= PROVIDED RECORDS =
-----

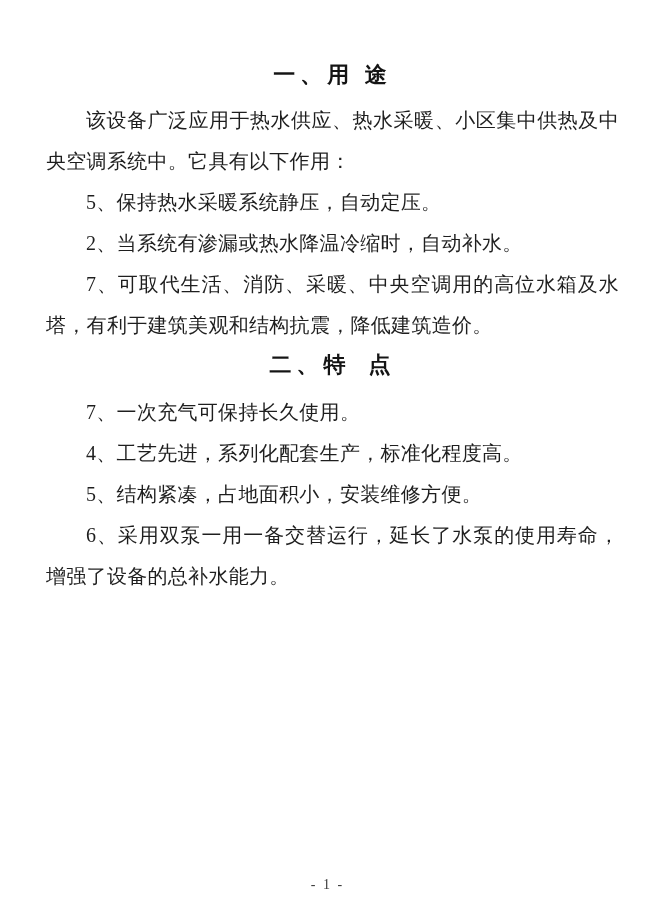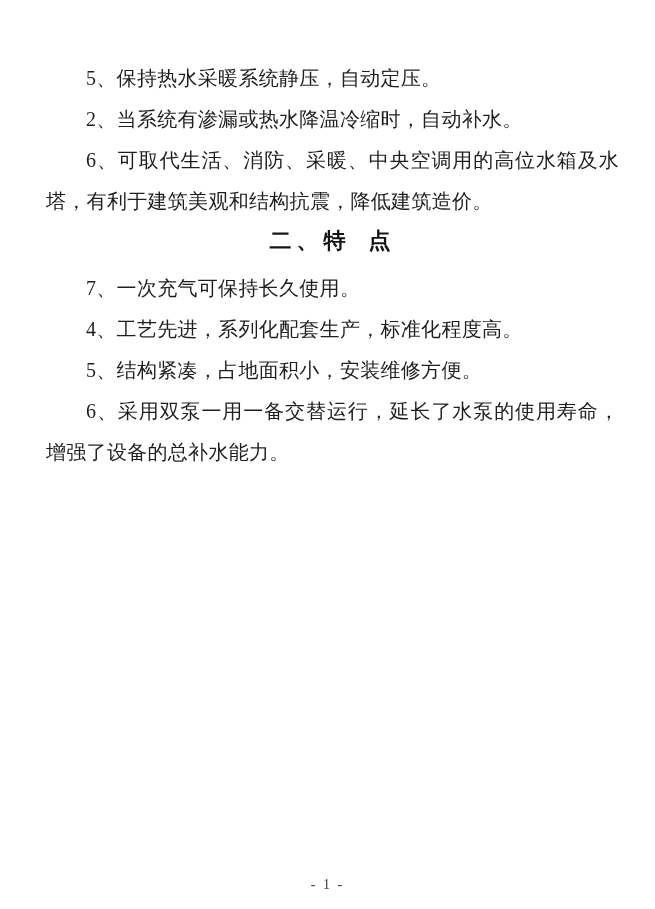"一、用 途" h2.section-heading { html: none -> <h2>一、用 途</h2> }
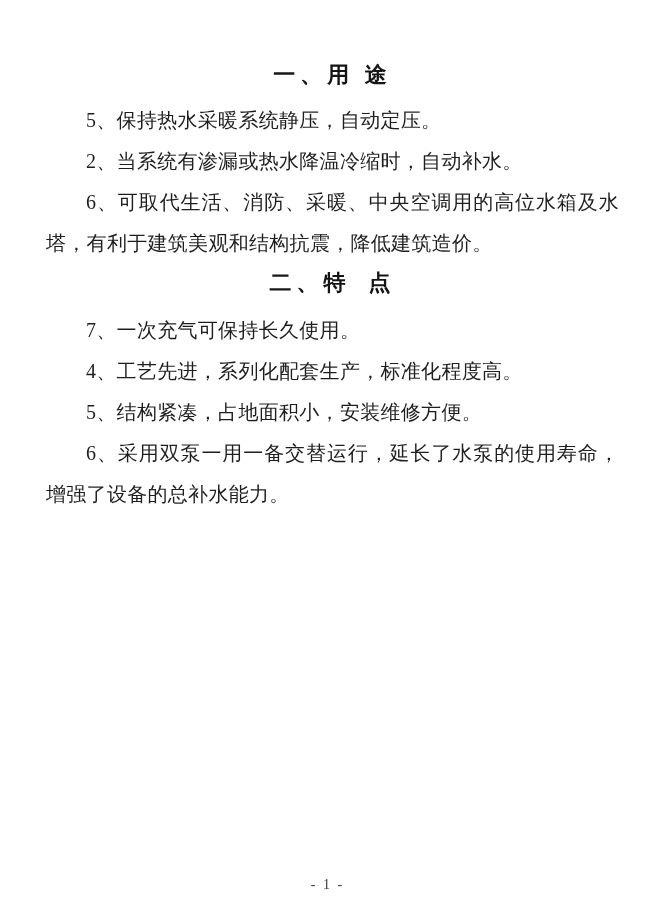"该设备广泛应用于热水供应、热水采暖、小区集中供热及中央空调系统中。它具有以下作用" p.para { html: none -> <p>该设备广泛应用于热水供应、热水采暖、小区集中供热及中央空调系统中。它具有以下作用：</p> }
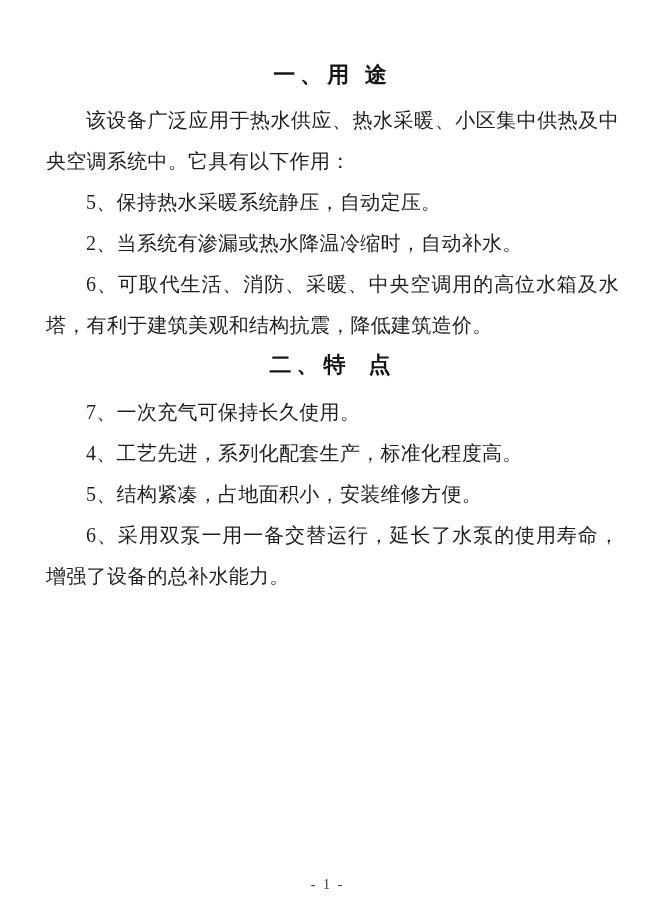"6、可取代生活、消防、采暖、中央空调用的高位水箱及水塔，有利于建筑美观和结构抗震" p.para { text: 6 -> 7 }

-----

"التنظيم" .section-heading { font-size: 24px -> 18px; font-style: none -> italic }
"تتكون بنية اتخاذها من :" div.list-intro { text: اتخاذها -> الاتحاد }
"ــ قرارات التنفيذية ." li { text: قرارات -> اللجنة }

-----

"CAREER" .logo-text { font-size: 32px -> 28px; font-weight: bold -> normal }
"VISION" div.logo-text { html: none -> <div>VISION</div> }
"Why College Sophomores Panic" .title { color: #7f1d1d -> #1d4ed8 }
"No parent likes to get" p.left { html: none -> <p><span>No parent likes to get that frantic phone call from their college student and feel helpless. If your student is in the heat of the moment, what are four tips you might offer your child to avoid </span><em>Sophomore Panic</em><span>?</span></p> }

-----

= YOUR INSTRUCTIONS =
Your task is to collect every line above that contains the word "font".

= RESPONSE TO THE EXERCISE =
"التنظيم" .section-heading { font-size: 24px -> 18px; font-style: none -> italic }
"CAREER" .logo-text { font-size: 32px -> 28px; font-weight: bold -> normal }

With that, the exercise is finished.